Problem statement — Print the line containing "justify-content: flex-end ->" and each line after it through the end of the material below, exactly as it appears, but skip the pictures.

Provided data —
########

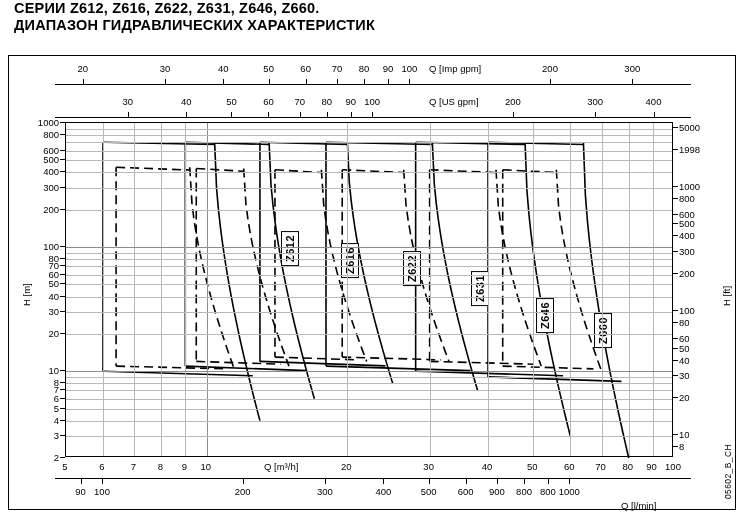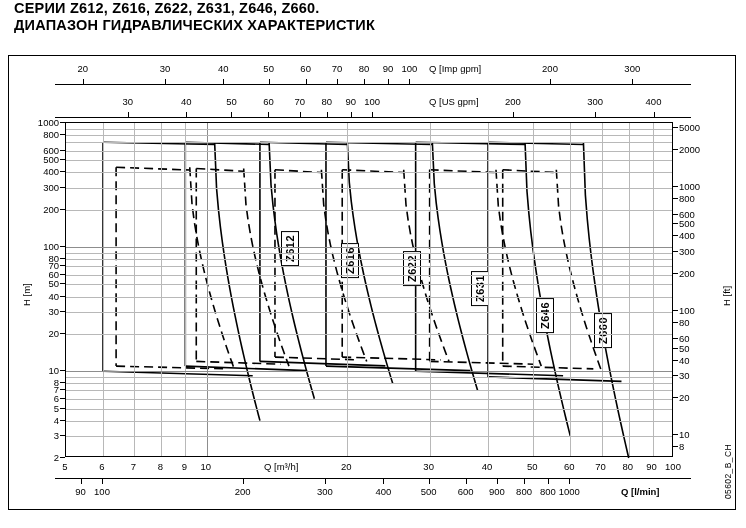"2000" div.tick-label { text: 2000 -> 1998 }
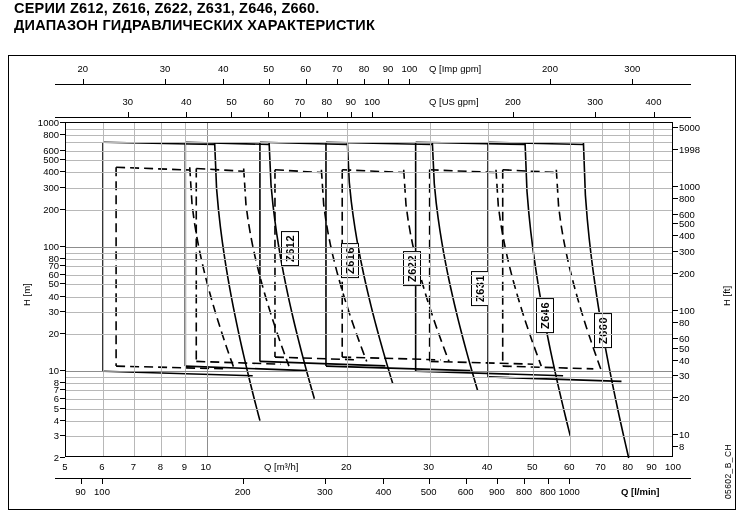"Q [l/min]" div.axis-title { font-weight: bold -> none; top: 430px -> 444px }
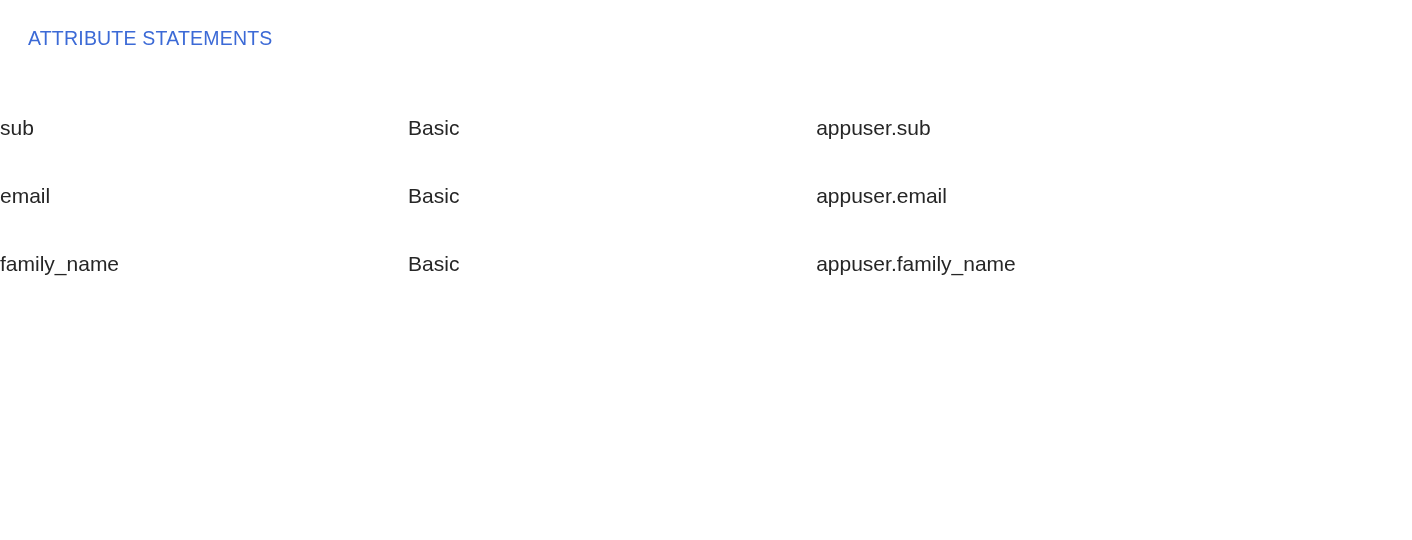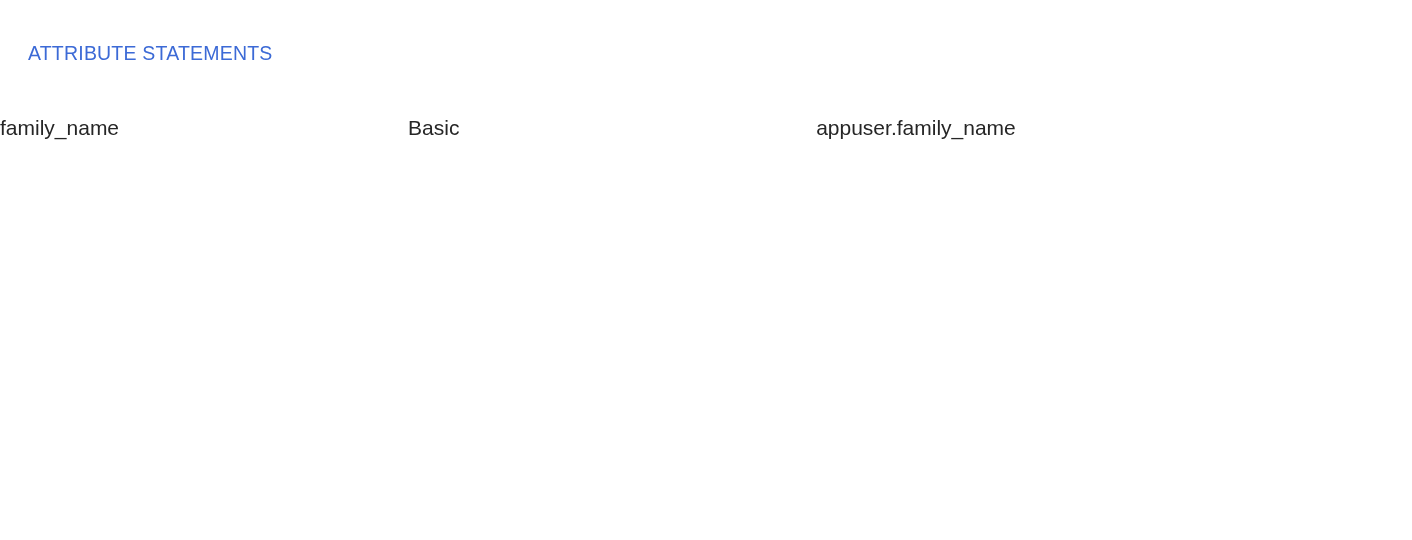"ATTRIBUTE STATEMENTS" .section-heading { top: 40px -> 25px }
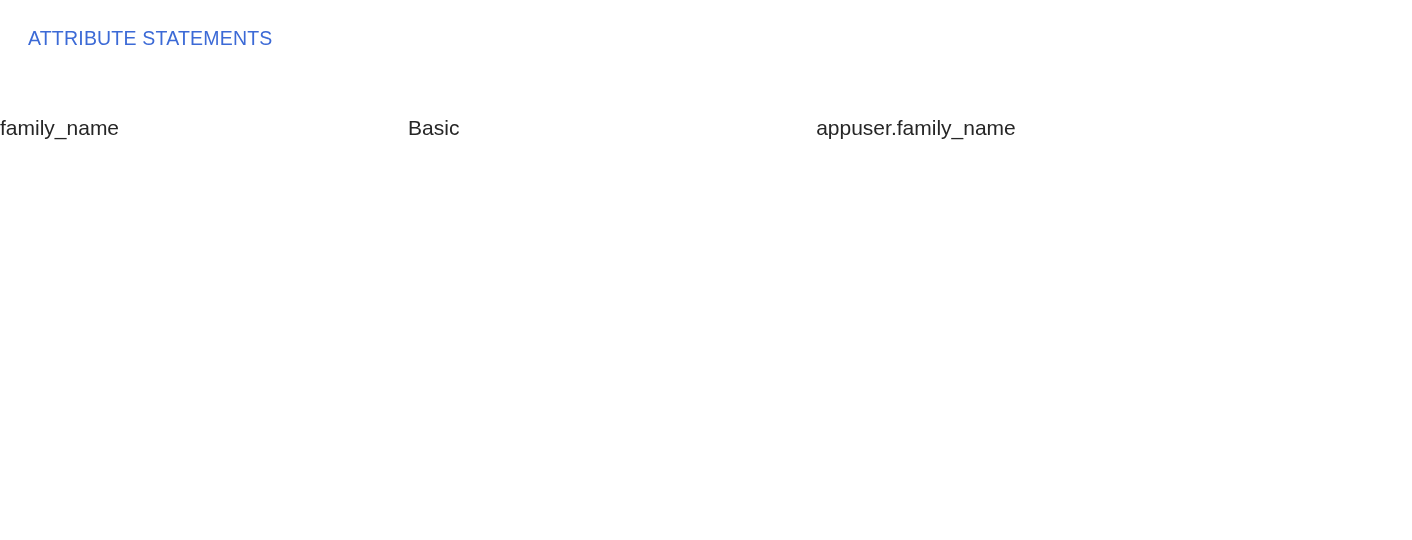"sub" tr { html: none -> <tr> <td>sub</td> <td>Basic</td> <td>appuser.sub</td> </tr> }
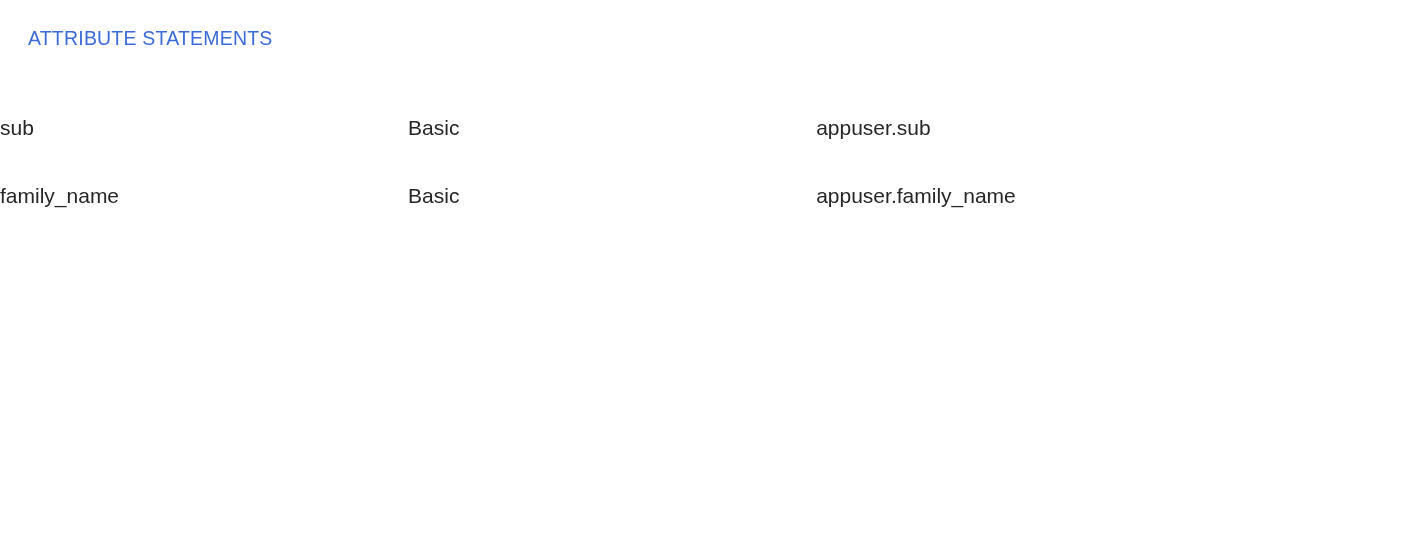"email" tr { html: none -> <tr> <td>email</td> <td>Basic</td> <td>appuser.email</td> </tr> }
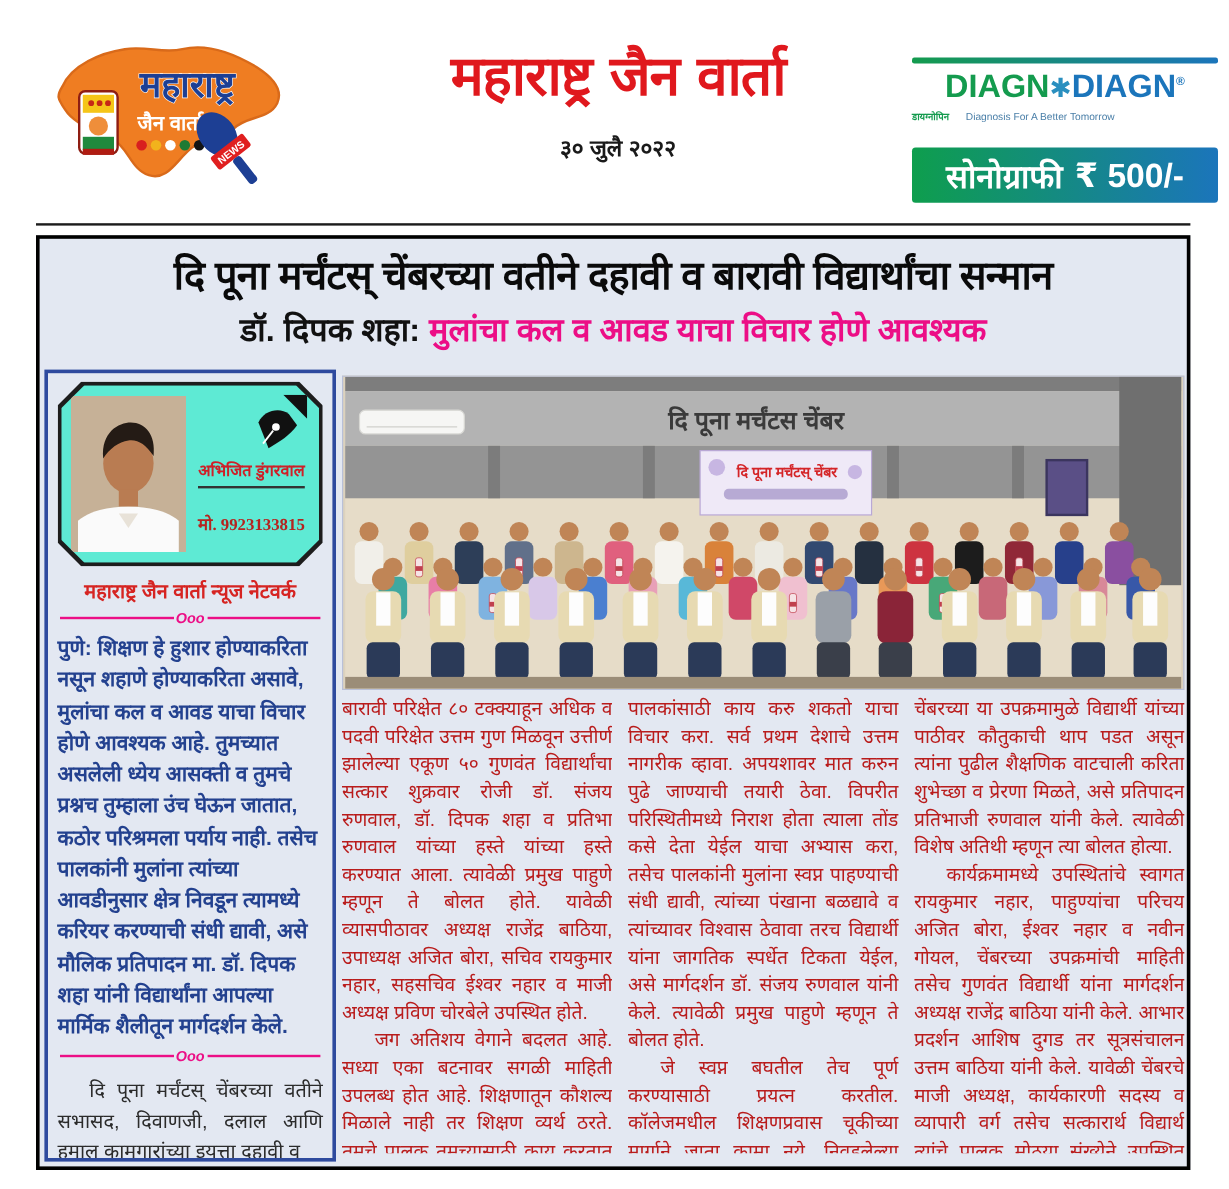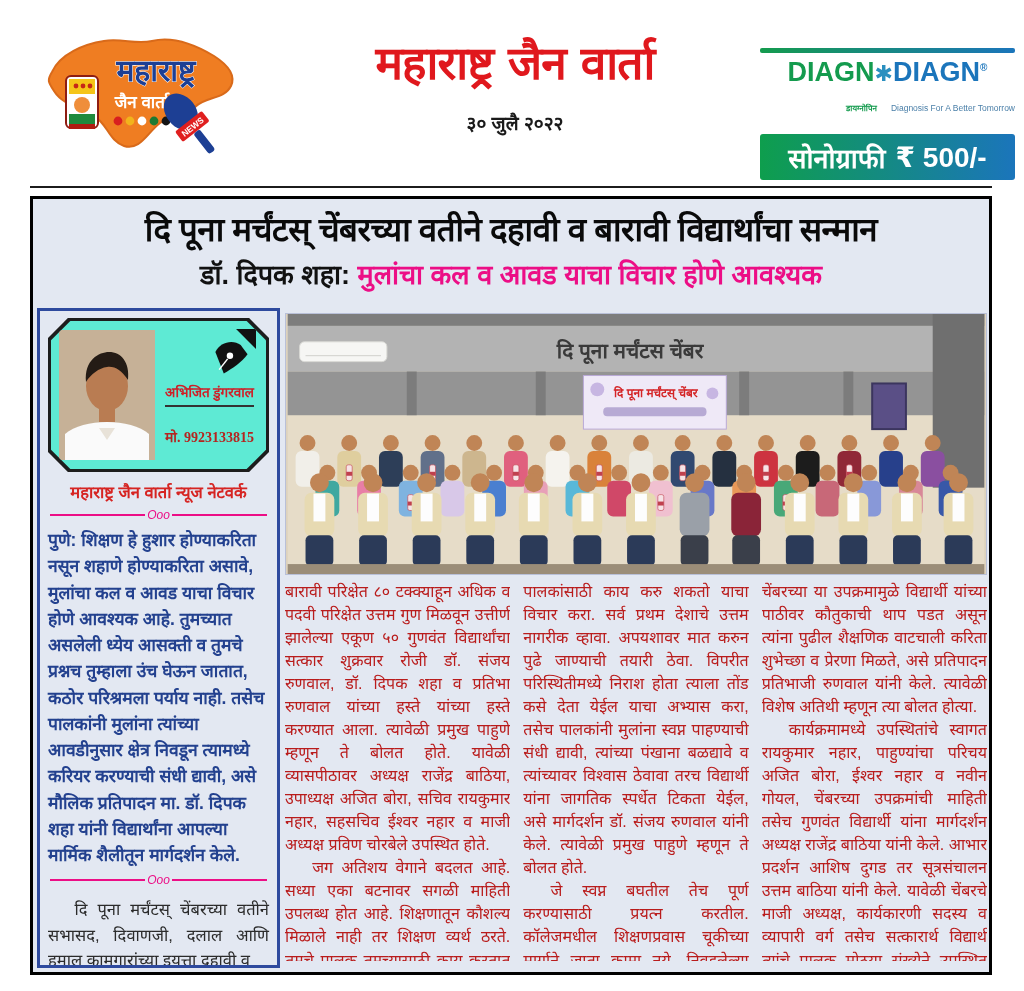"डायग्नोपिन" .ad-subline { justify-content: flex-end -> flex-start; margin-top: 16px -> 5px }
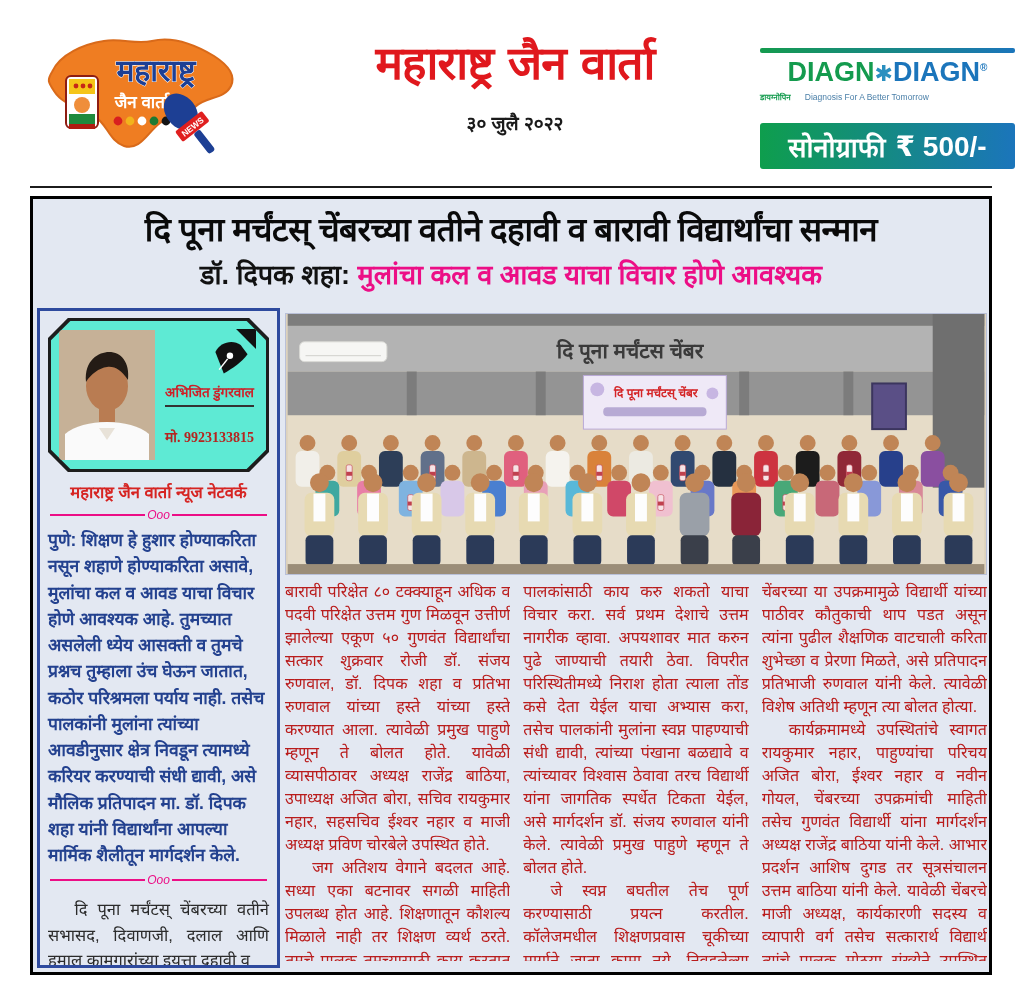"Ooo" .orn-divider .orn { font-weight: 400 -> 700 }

########

Task result —
"डायग्नोपिन" .ad-subline { justify-content: flex-end -> flex-start; margin-top: 16px -> 5px }
"Ooo" .orn-divider .orn { font-weight: 400 -> 700 }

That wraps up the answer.